Further, in the above embodiment, the engine rotation speed immediately after the compression top dead center is detected, but the engine rotation speed immediately before the compression top dead center may be detected and compared with the intermediate engine rotation speed.

[Effects of the Invention] Since the present invention has the above-described configuration, it is possible to easily and reliably detect whether a misfire has occurred without complicating the control. As a result, when a misfire occurs, misfire prevention measures can be taken immediately, and deterioration of emissions, drivability, etc. due to a misfire can be effectively avoided.

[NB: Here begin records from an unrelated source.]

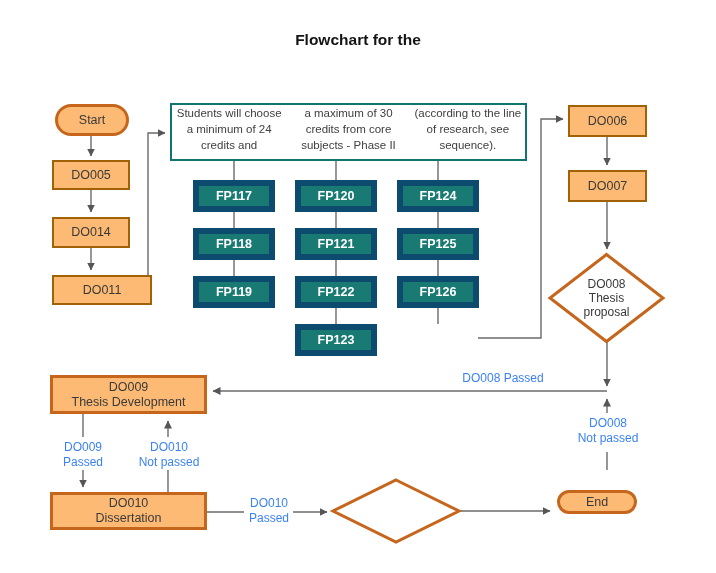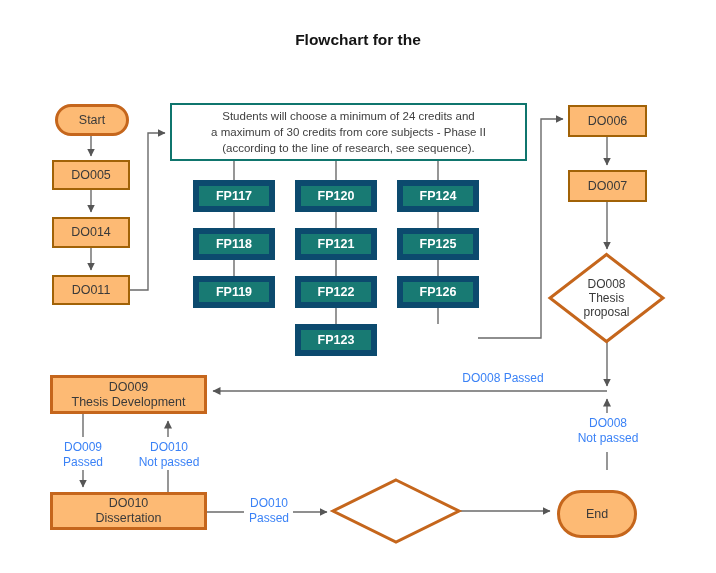--- a/index.html
+++ b/index.html
@@ -22,7 +22,7 @@
   .rect-orange{border:3px solid #C5661C;}
   .note{
     position:absolute;border:2px solid #0F756D;background:#fff;box-sizing:border-box;
-    display:flex;flex-direction:column;justify-content:center;
+    display:flex;flex-direction:row;justify-content:center;
     font-size:11.5px;line-height:16px;color:#404040;text-align:center;
   }
   .diamond-label{

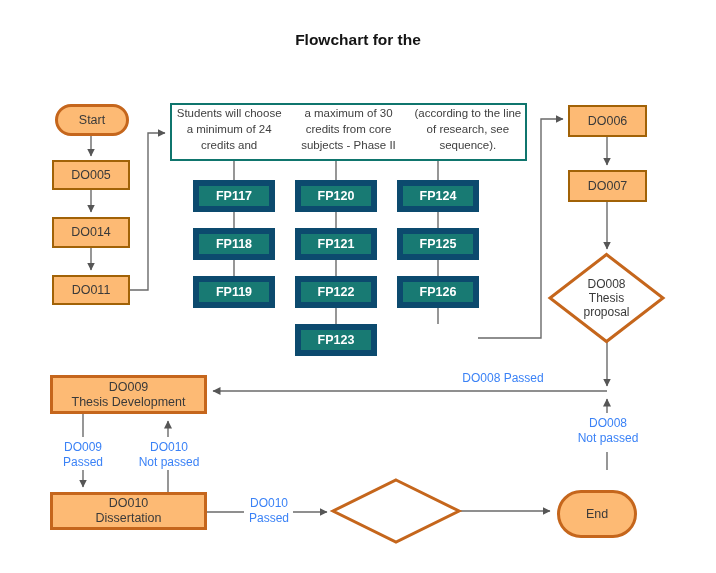--- a/index.html
+++ b/index.html
@@ -91,7 +91,7 @@
   <div class="node stadium" style="left:55px;top:104px;width:74px;height:32px">Start</div>
   <div class="node rect-teal" style="left:52px;top:160px;width:78px;height:30px">DO005</div>
   <div class="node rect-teal" style="left:52px;top:217px;width:78px;height:31px">DO014</div>
-  <div class="node rect-teal" style="left:52px;top:275px;width:78px;height:30px">DO011</div>
+  <div class="node rect-teal" style="left:52px;top:275px;width:100px;height:30px">DO011</div>
 
   <div class="note" style="left:170px;top:103px;width:357px;height:58px">
     <div>Students will choose a minimum of 24 credits and</div>

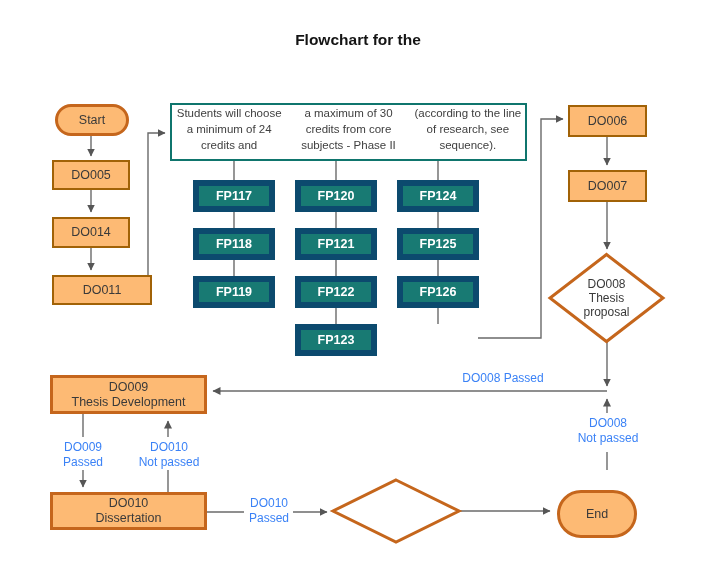--- a/index.html
+++ b/index.html
@@ -131,7 +131,7 @@
   </div>
 
 
-  <div class="node stadium" style="left:557px;top:490px;width:80px;height:48px">End</div>
+  <div class="node stadium" style="left:557px;top:490px;width:80px;height:24px">End</div>
 
   <div class="edge-label" style="left:443px;top:371px;width:120px">DO008 Passed</div>
 

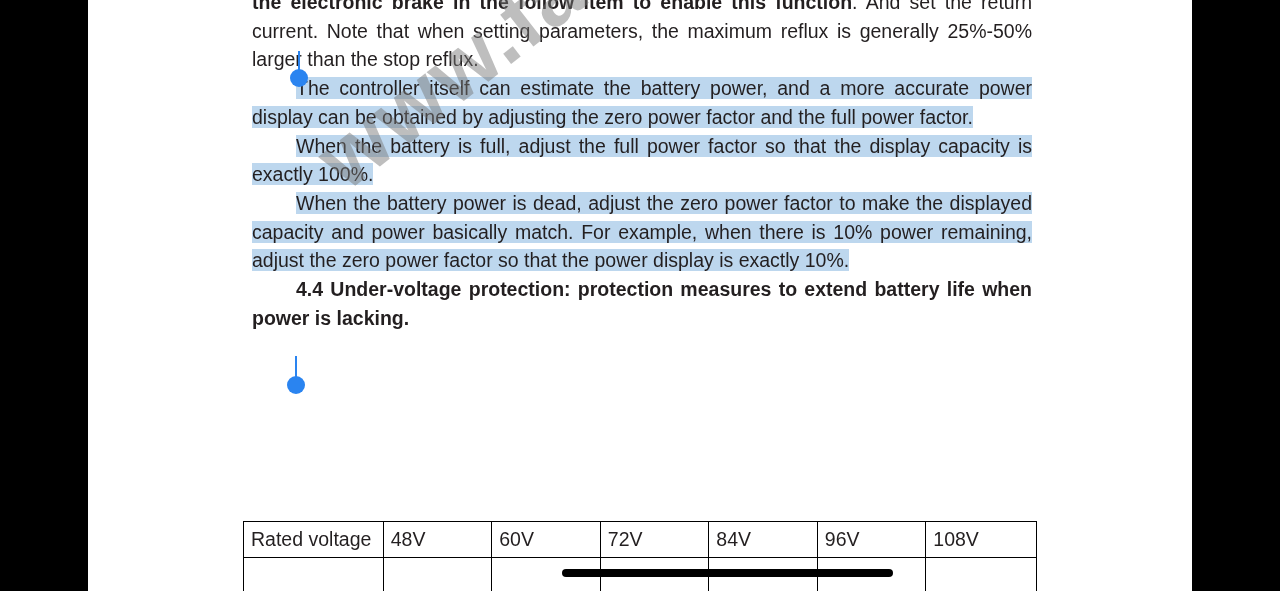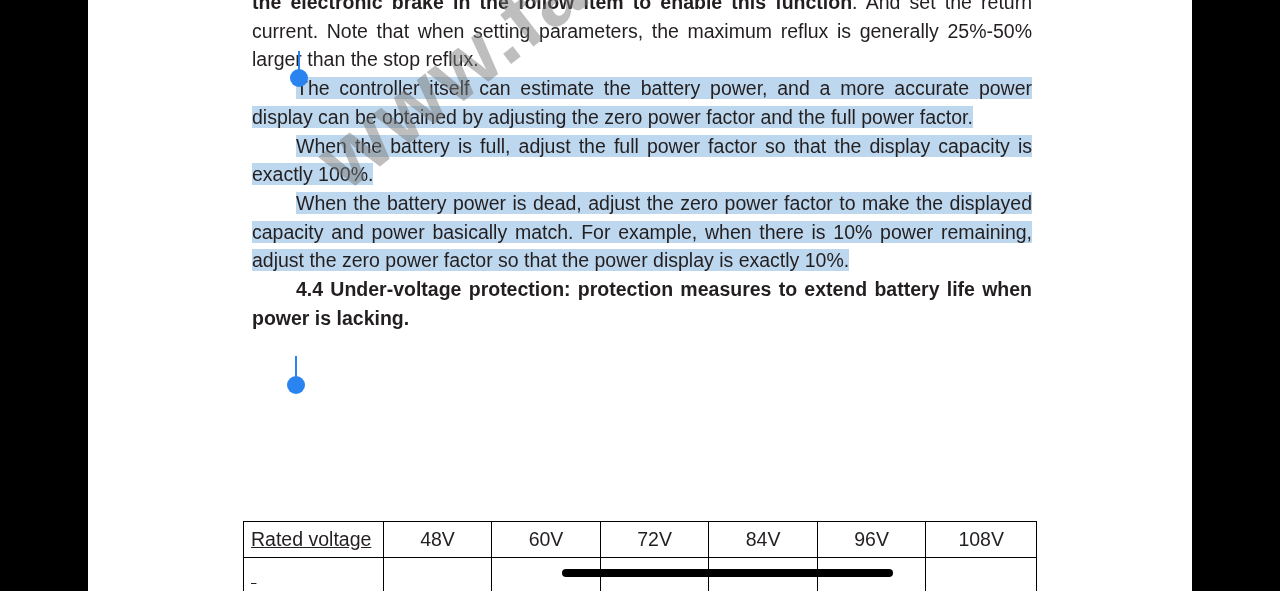--- a/index.html
+++ b/index.html
@@ -107,7 +107,7 @@
     line-height: 29px;
     height: 29px;
   }
-  .tbl td.c0 { width: 140px; text-decoration: underline; }
+  .tbl td.c0 { width: 140px; }
   .tbl td.c  { width: 108px; text-align: center; }
   
   .marker-bar {

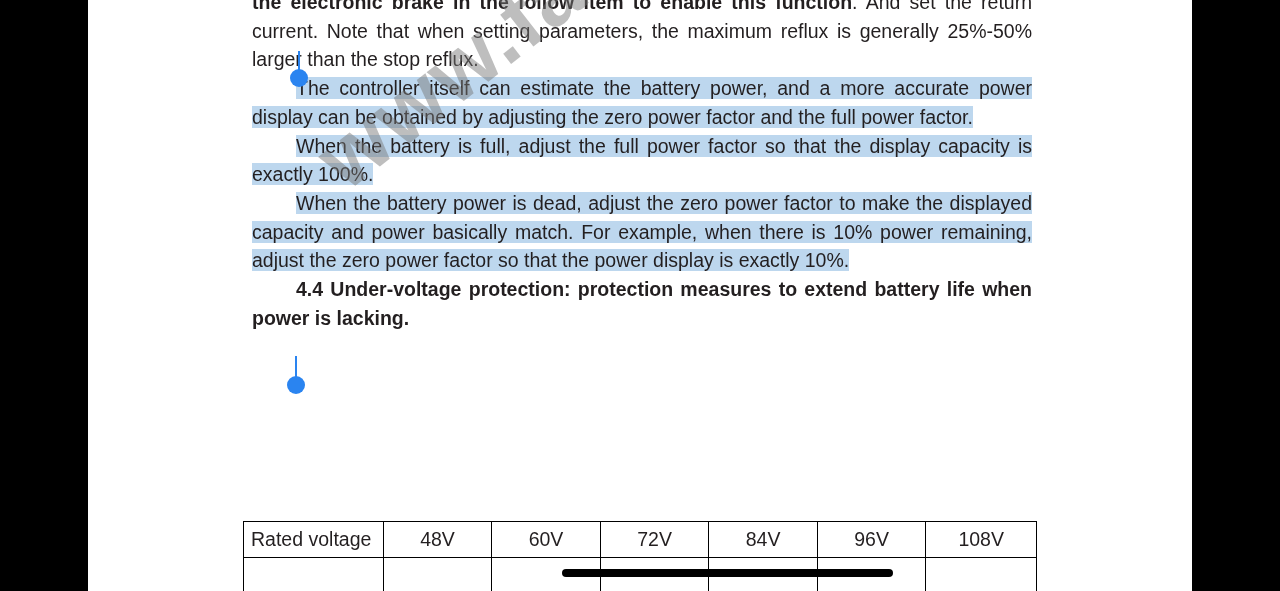--- a/index.html
+++ b/index.html
@@ -108,7 +108,7 @@
     height: 29px;
   }
   .tbl td.c0 { width: 140px; }
-  .tbl td.c  { width: 108px; text-align: center; }
+  .tbl td.c  { width: 108px; }
   
   .marker-bar {
     position: absolute;

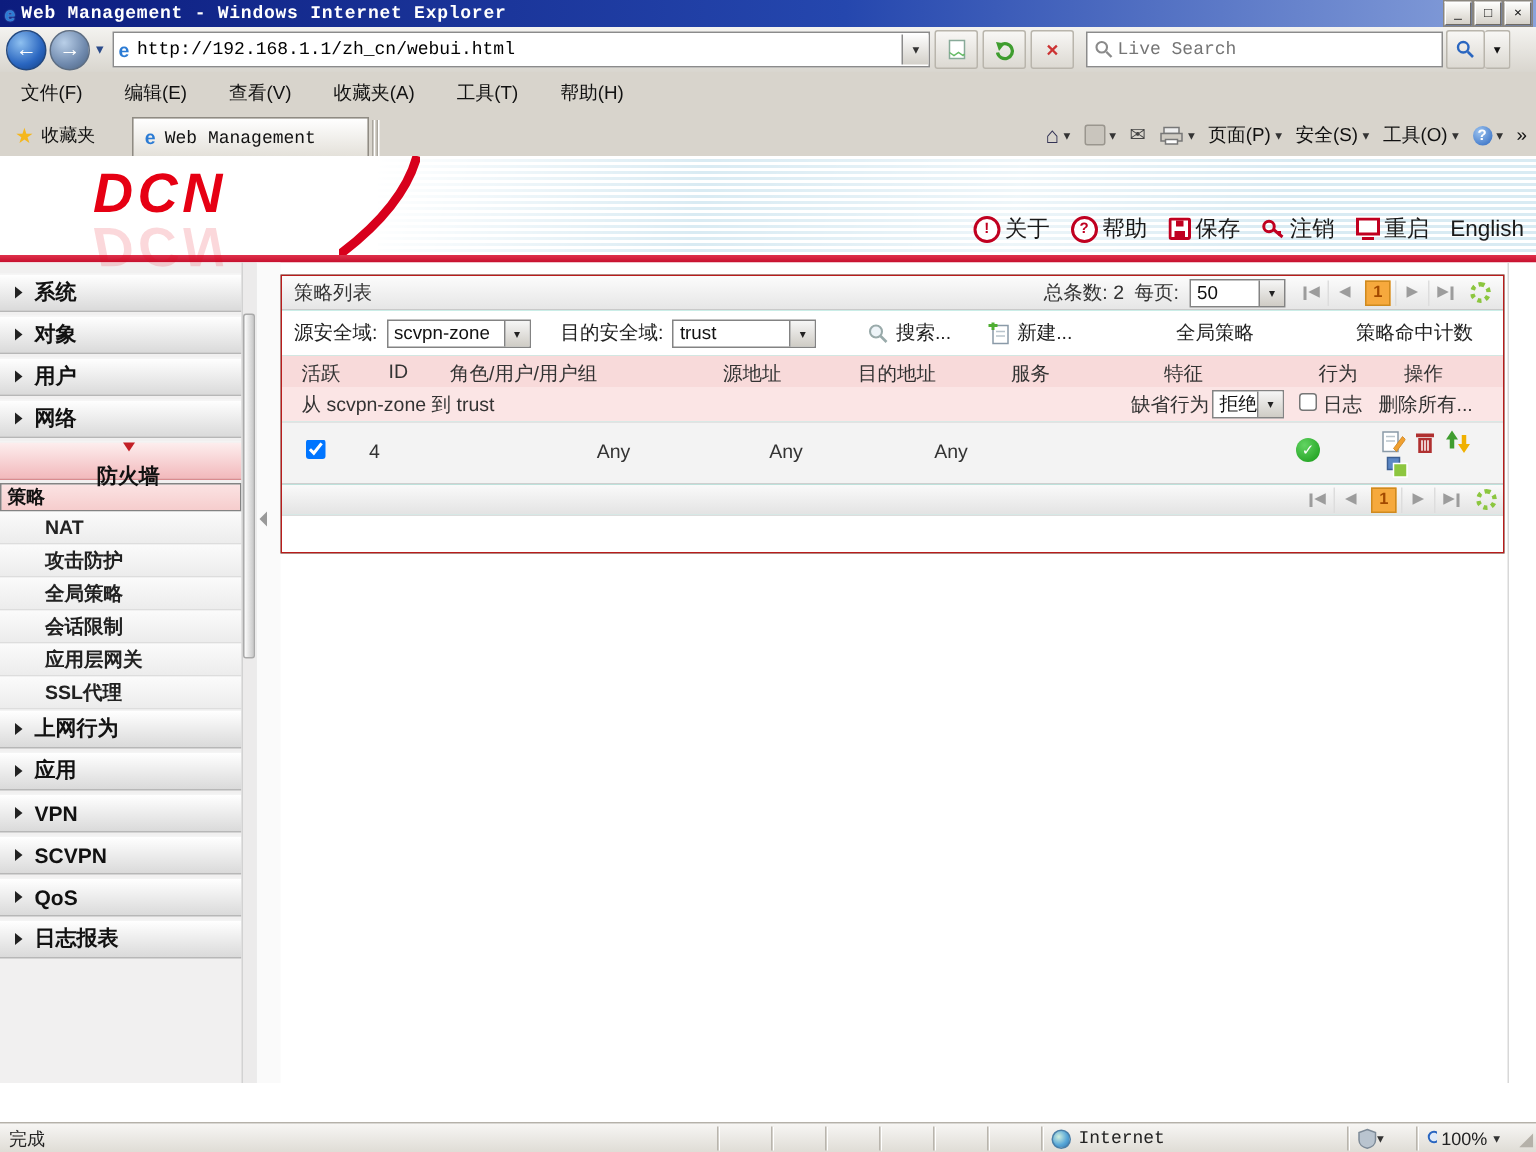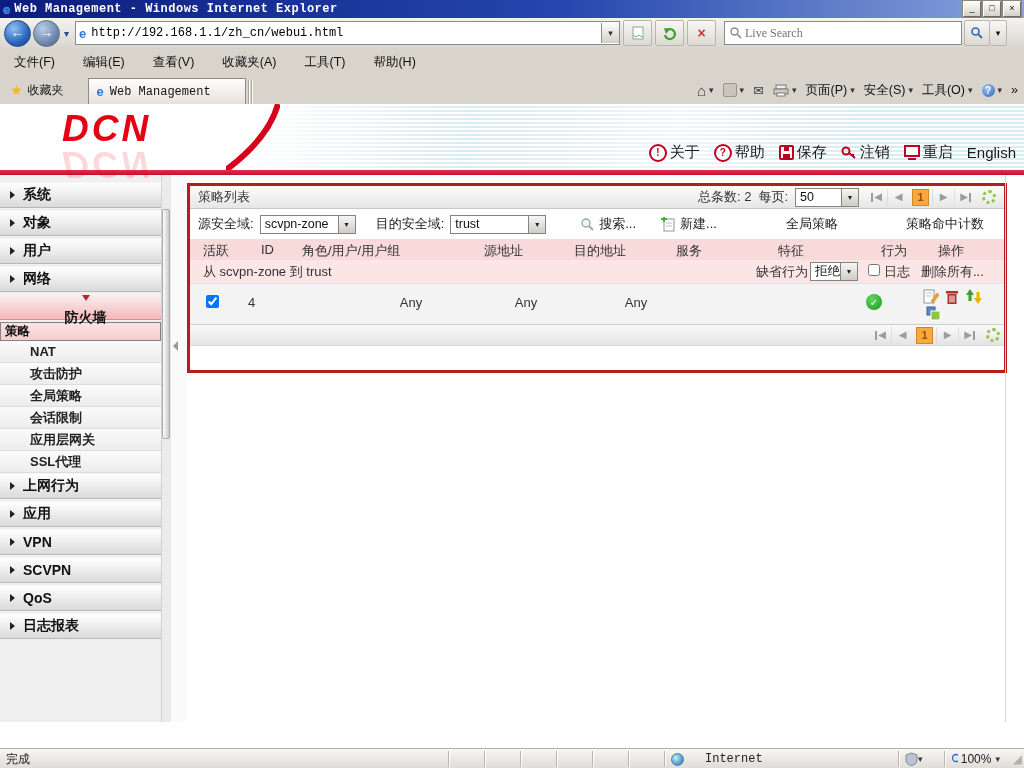--- a/index.html
+++ b/index.html
@@ -37,7 +37,7 @@
   #searchbox{margin-left:8px;width:232px;height:22px;background:#fff;border:1px solid #8b8b8b;
     display:flex;align-items:center;padding-left:4px;}
   #searchbox input{border:0;outline:0;width:190px;font-size:12px;color:#888;
-    font-family:Liberation Serif, serif;background:transparent;}
+    font-family:Liberation Mono, monospace;background:transparent;}
   .srchbtn{width:24px;height:24px;margin-left:2px;border:1px solid #b9b5ac;border-radius:2px;
     background:linear-gradient(#f8f7f5,#dcd9d2);display:flex;align-items:center;justify-content:center;}
   .srchdd{width:16px;height:24px;border:1px solid #b9b5ac;border-left:none;border-radius:2px;

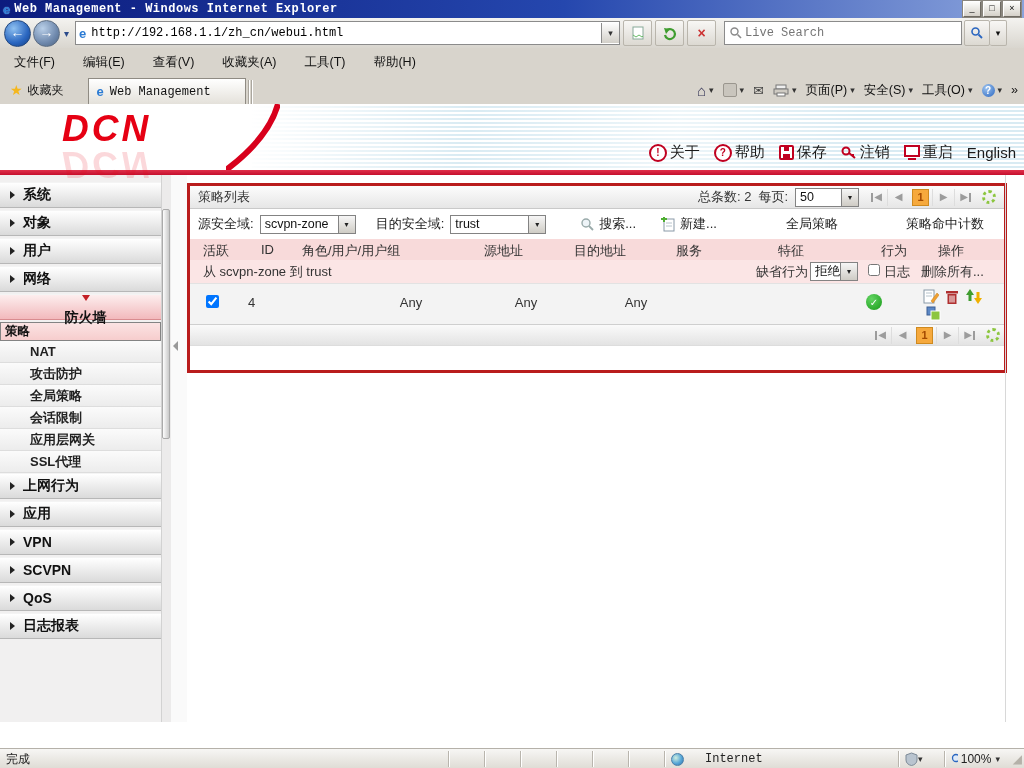--- a/index.html
+++ b/index.html
@@ -100,7 +100,7 @@
     border-top:5px solid transparent;border-bottom:5px solid transparent;}
 
   
-  #panel{position:absolute;left:187px;top:8px;width:814px;border:3px solid #b91c1c;background:#5eead4;box-sizing:content-box;}
+  #panel{position:absolute;left:187px;top:8px;width:814px;border:1px solid #b91c1c;background:#5eead4;box-sizing:content-box;}
   .p-title{height:22px;background:linear-gradient(#fcfcfc,#e6e6e6);border-bottom:1px solid #c9c9c9;
     display:flex;align-items:center;padding:0 8px;font-size:13px;color:#333;}
   .p-title-right{margin-left:auto;display:flex;align-items:center;gap:7px;}

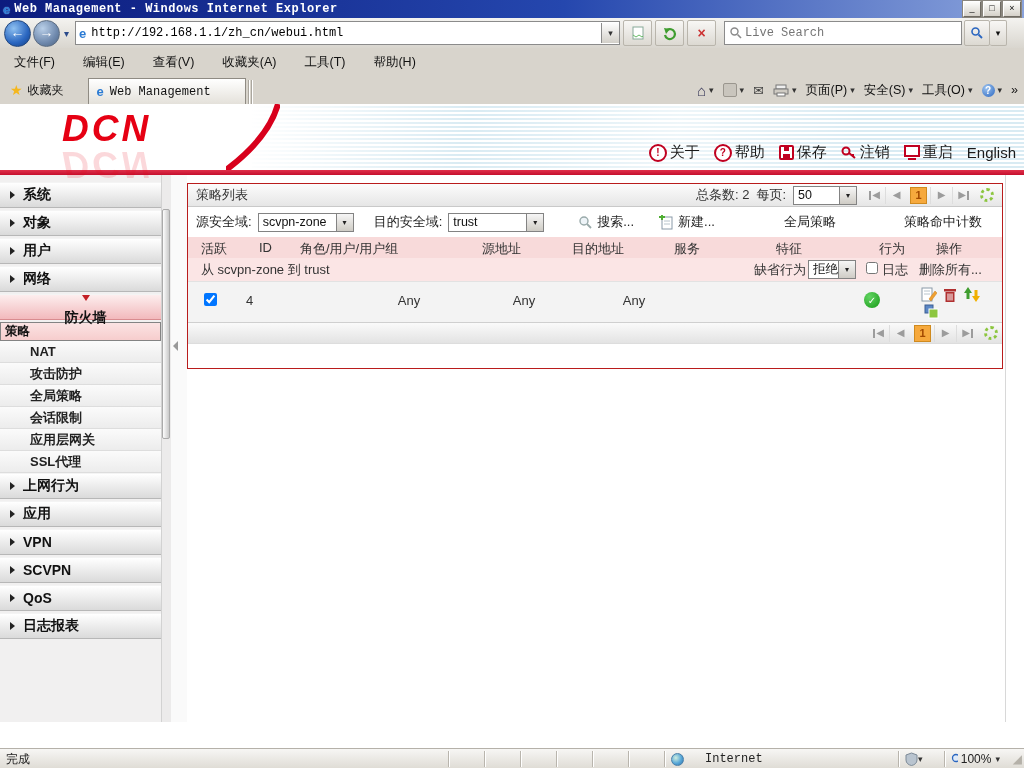--- a/index.html
+++ b/index.html
@@ -546,7 +546,7 @@
     <span class="spane" style="width:36px;"></span>
     <span class="spane" style="width:36px;"></span>
     <span class="spane" style="width:36px;"></span>
-    <span class="spane" style="width:234px;gap:16px;">
+    <span class="spane" style="width:204px;">
       <span class="globe"></span>
       <span class="mono">Internet</span>
     </span>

[Brief explanation of the drawing]

1 to 6 show one embodiment of the present invention5, FIG. 1 is an overall configuration diagram, FIGS. 2 and 3 are flowcharts schematically showing control procedures, and FIG. 4 is a control mode. 5 and 6 are action explanatory diagrams. FIG. 7 and FIG. 8 are reference views according to the present invention. FIG. 9 to FIG. 11 are explanatory views of the operation in the conventional example, respectively. 1... Internal combustion engine (automobile engine) 2... Electronic control device 7... Crank angle reference position sensor 8... Electromagnetic pickup 9... Signal plate 10... Crankshaft

Claims (1)

[Claims] The engine rotation speed near the compression top dead center and the engine rotation speed on the way to the next compression top dead center are sequentially detected, and both engine rotation speeds are compared to determine whether the engine rotation speed is increasing. 1. A method for detecting a misfire in an internal combustion engine, characterized in that it is determined whether or not a misfire has occurred based on the determination result.